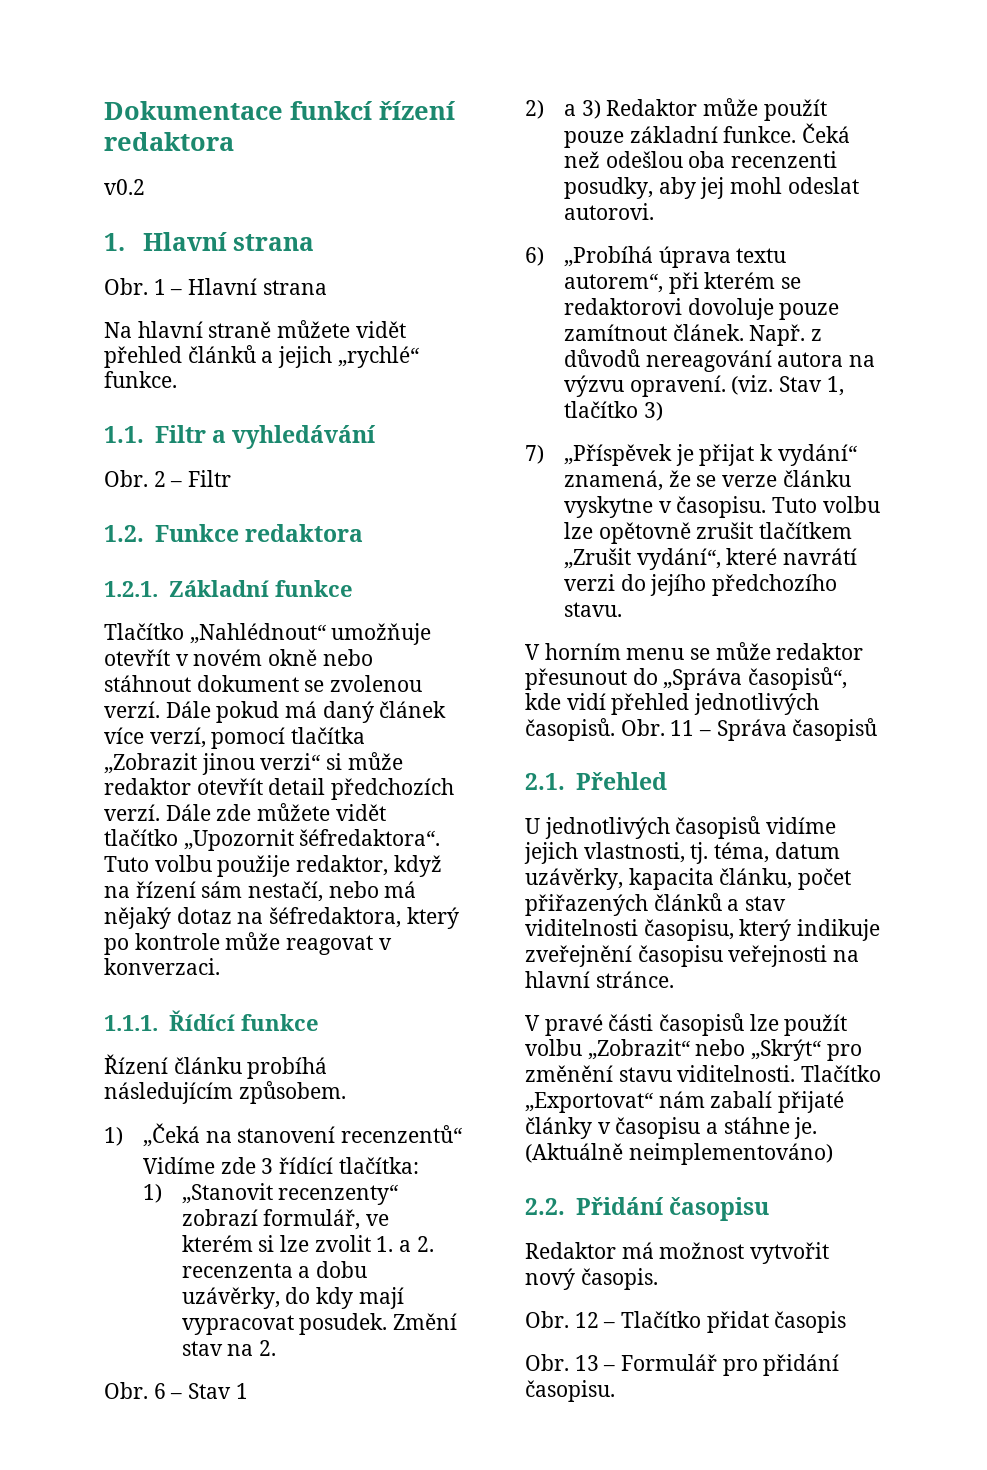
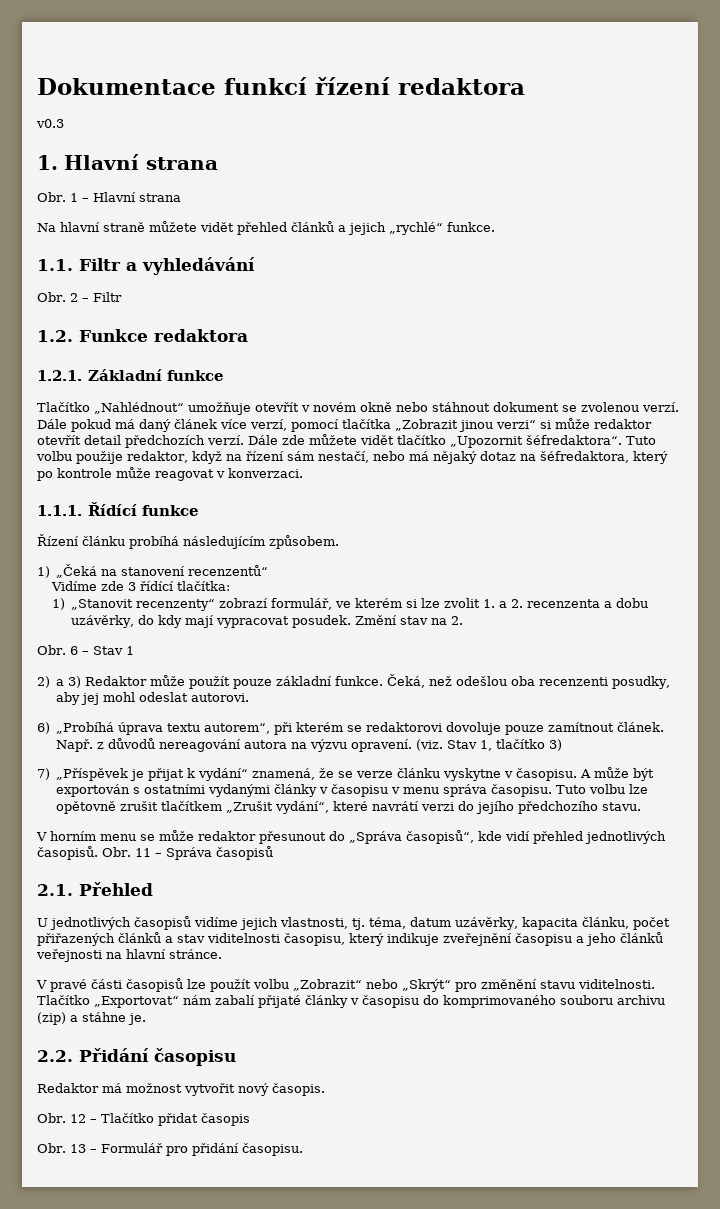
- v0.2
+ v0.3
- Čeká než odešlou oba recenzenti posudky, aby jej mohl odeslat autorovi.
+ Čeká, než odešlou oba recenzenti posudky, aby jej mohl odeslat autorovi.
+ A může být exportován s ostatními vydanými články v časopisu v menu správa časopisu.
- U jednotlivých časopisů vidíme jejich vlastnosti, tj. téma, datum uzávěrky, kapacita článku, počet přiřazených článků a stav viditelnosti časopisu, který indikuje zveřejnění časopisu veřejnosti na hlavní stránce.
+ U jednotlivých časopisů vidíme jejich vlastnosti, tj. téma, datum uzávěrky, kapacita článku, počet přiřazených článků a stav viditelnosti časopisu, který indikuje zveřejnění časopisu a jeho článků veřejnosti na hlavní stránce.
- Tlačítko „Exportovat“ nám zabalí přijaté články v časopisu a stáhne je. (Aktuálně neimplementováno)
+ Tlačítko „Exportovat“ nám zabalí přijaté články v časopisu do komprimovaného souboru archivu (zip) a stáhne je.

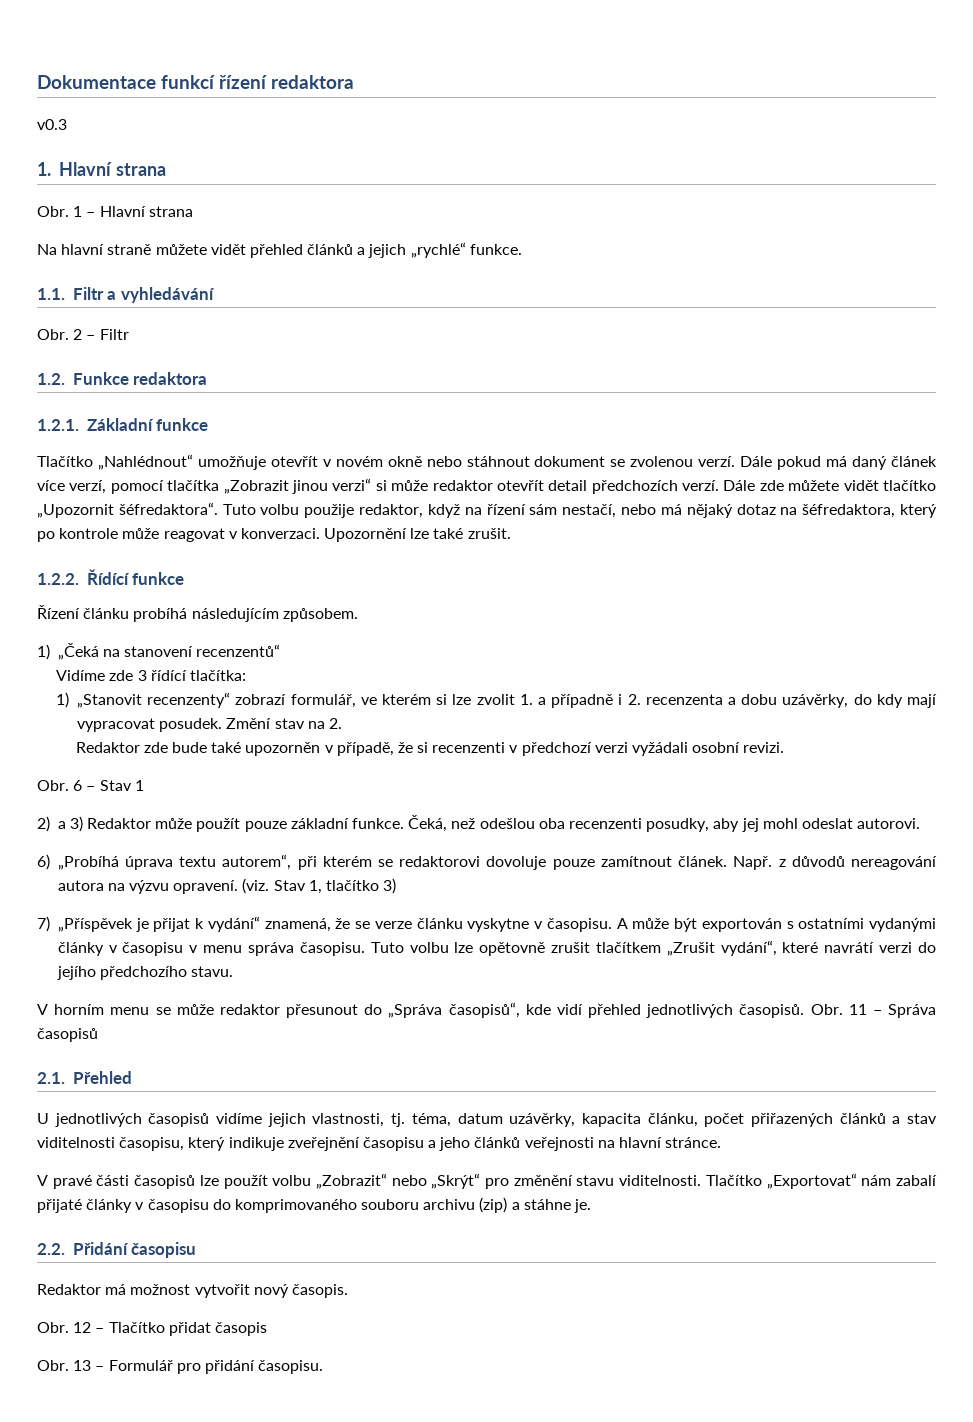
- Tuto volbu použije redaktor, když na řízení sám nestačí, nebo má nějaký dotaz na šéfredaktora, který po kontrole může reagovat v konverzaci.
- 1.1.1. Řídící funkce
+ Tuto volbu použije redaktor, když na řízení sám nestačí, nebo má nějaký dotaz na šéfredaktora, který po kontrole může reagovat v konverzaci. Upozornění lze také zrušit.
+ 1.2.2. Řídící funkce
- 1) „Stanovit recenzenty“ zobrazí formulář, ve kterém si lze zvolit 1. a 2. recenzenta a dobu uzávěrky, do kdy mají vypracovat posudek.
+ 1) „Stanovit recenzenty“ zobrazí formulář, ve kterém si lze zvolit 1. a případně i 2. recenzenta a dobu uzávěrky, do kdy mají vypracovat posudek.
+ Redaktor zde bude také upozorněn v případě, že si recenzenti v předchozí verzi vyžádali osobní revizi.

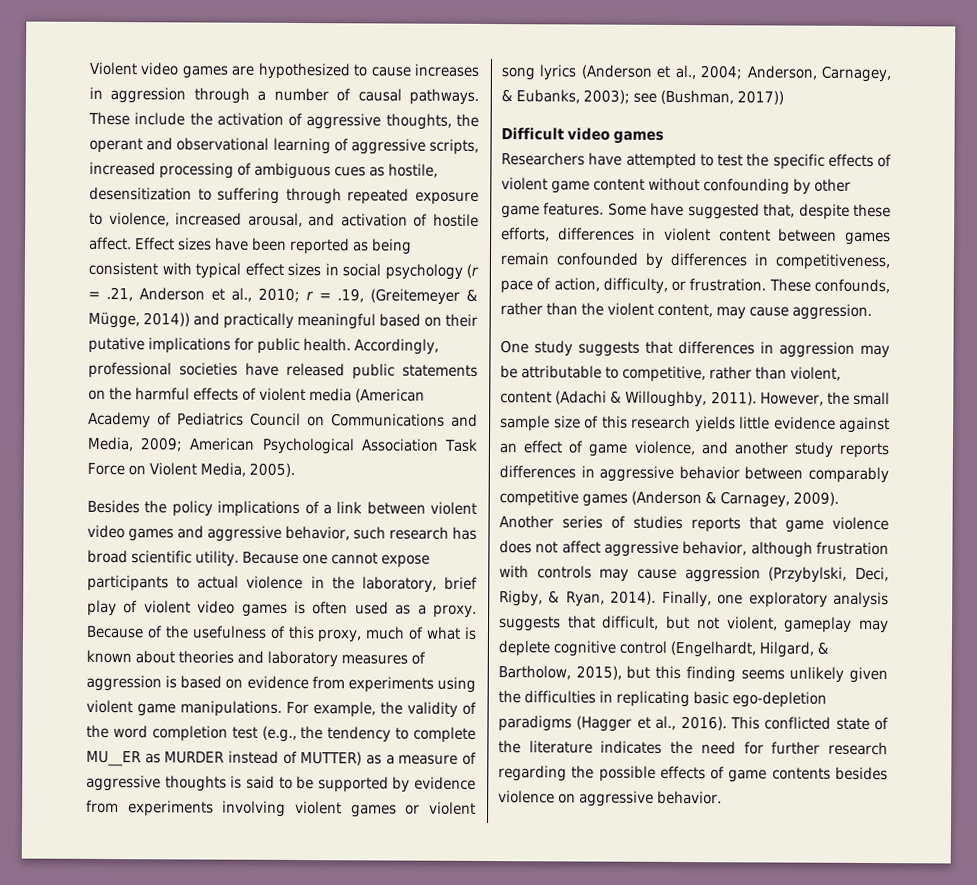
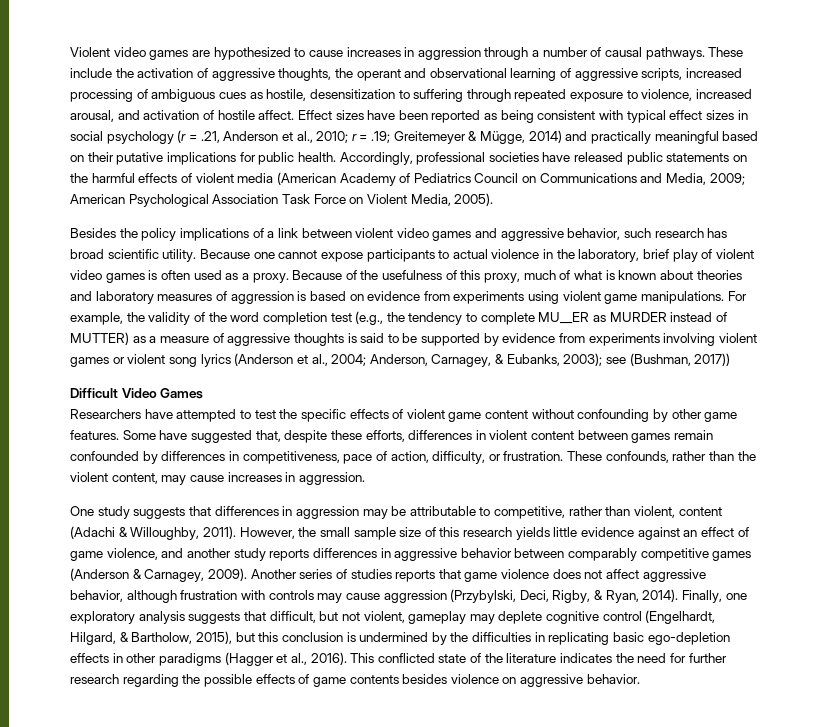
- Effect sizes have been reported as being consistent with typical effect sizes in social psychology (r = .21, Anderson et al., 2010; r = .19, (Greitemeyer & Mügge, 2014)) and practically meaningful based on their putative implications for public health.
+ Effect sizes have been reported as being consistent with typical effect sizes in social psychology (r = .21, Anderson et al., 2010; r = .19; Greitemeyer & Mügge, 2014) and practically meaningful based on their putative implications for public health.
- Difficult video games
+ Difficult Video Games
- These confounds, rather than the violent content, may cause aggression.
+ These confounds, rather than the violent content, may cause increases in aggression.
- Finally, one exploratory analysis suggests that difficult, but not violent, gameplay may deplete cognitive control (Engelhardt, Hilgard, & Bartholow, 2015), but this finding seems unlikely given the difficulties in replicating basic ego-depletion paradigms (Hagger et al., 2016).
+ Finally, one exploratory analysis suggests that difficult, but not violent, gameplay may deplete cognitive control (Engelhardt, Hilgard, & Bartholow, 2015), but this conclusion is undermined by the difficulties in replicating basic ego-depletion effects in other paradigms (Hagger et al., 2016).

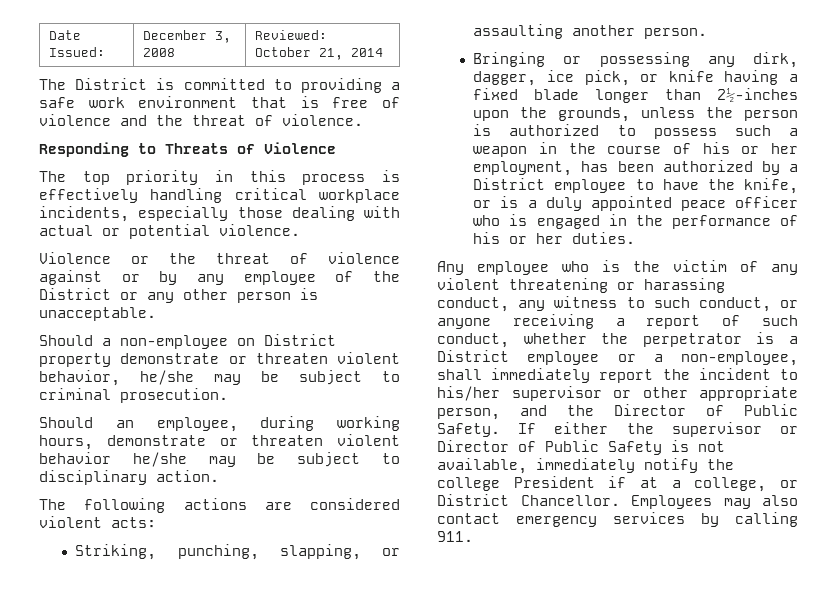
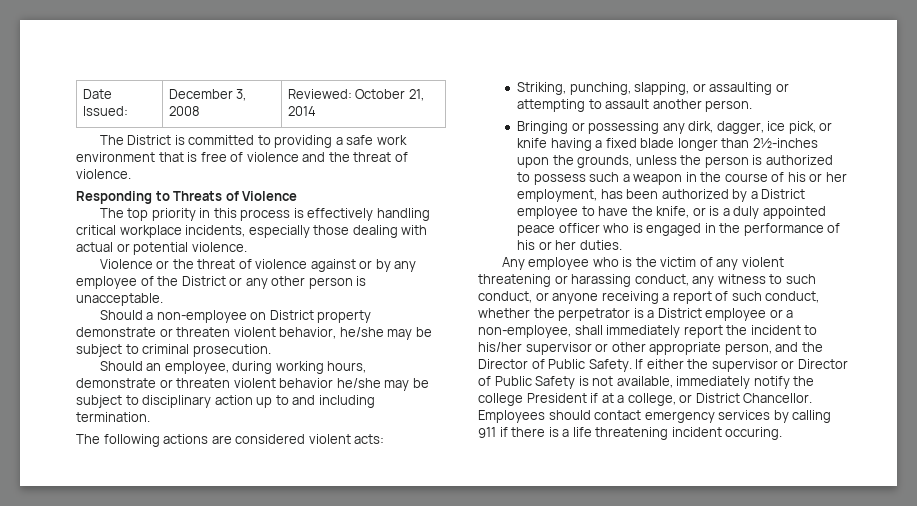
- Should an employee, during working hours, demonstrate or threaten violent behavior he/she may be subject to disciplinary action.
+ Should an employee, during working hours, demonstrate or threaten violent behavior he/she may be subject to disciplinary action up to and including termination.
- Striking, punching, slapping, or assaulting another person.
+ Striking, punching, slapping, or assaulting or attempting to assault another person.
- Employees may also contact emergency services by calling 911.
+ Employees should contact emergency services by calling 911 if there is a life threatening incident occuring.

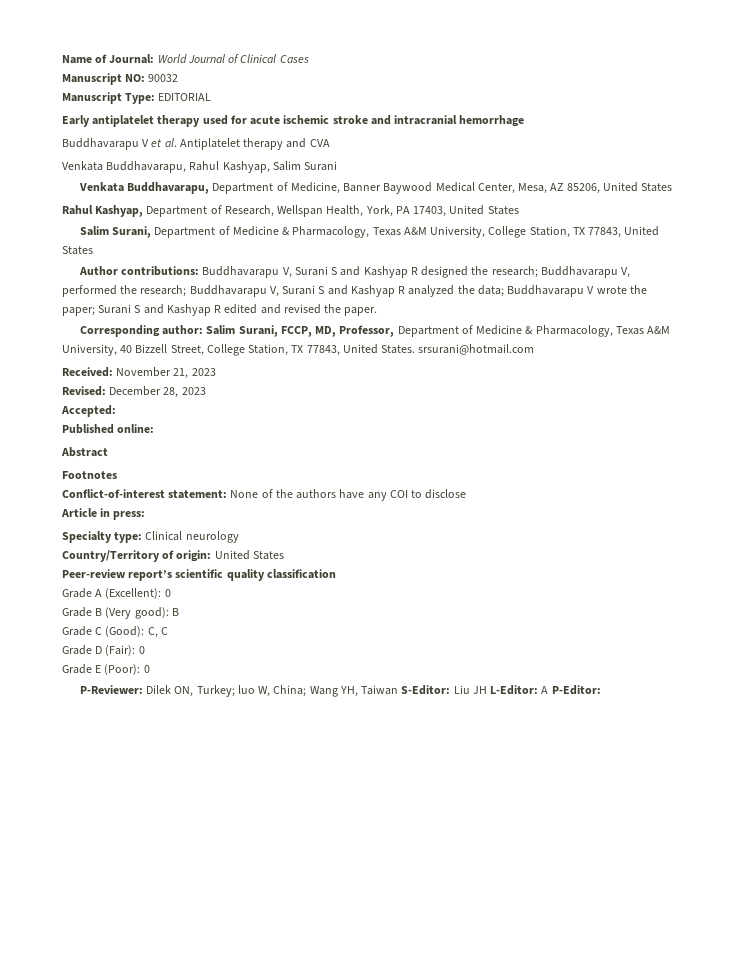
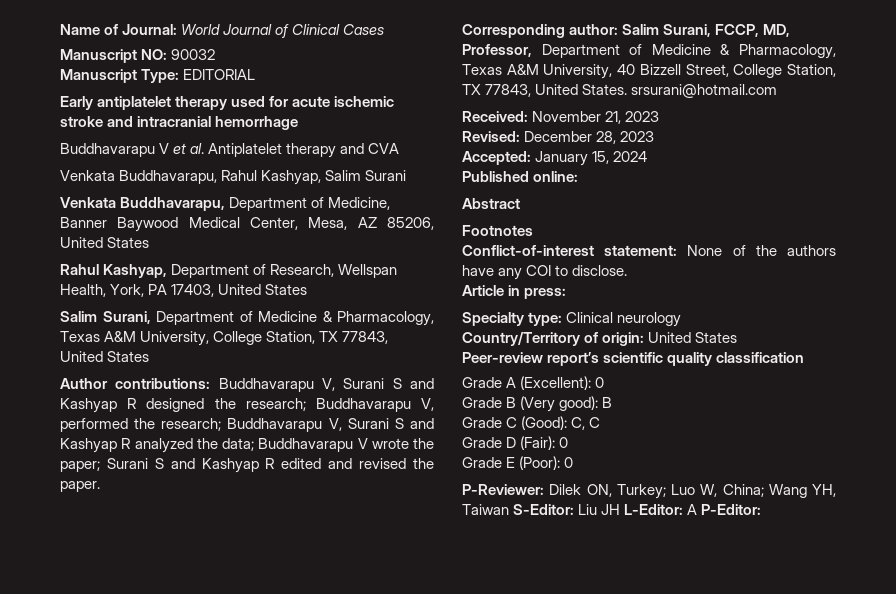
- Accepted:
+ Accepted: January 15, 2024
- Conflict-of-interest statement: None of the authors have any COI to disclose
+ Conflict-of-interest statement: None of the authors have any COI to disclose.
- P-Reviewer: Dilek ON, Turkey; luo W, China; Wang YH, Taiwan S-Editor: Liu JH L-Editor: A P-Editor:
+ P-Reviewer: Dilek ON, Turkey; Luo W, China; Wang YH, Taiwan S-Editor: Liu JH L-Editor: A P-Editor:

#### [Problem statement]
Where a line in the records above contains the word "than", copy that line.

#### [Your solution]
- These confounds, rather than the violent content, may cause aggression.
+ These confounds, rather than the violent content, may cause increases in aggression.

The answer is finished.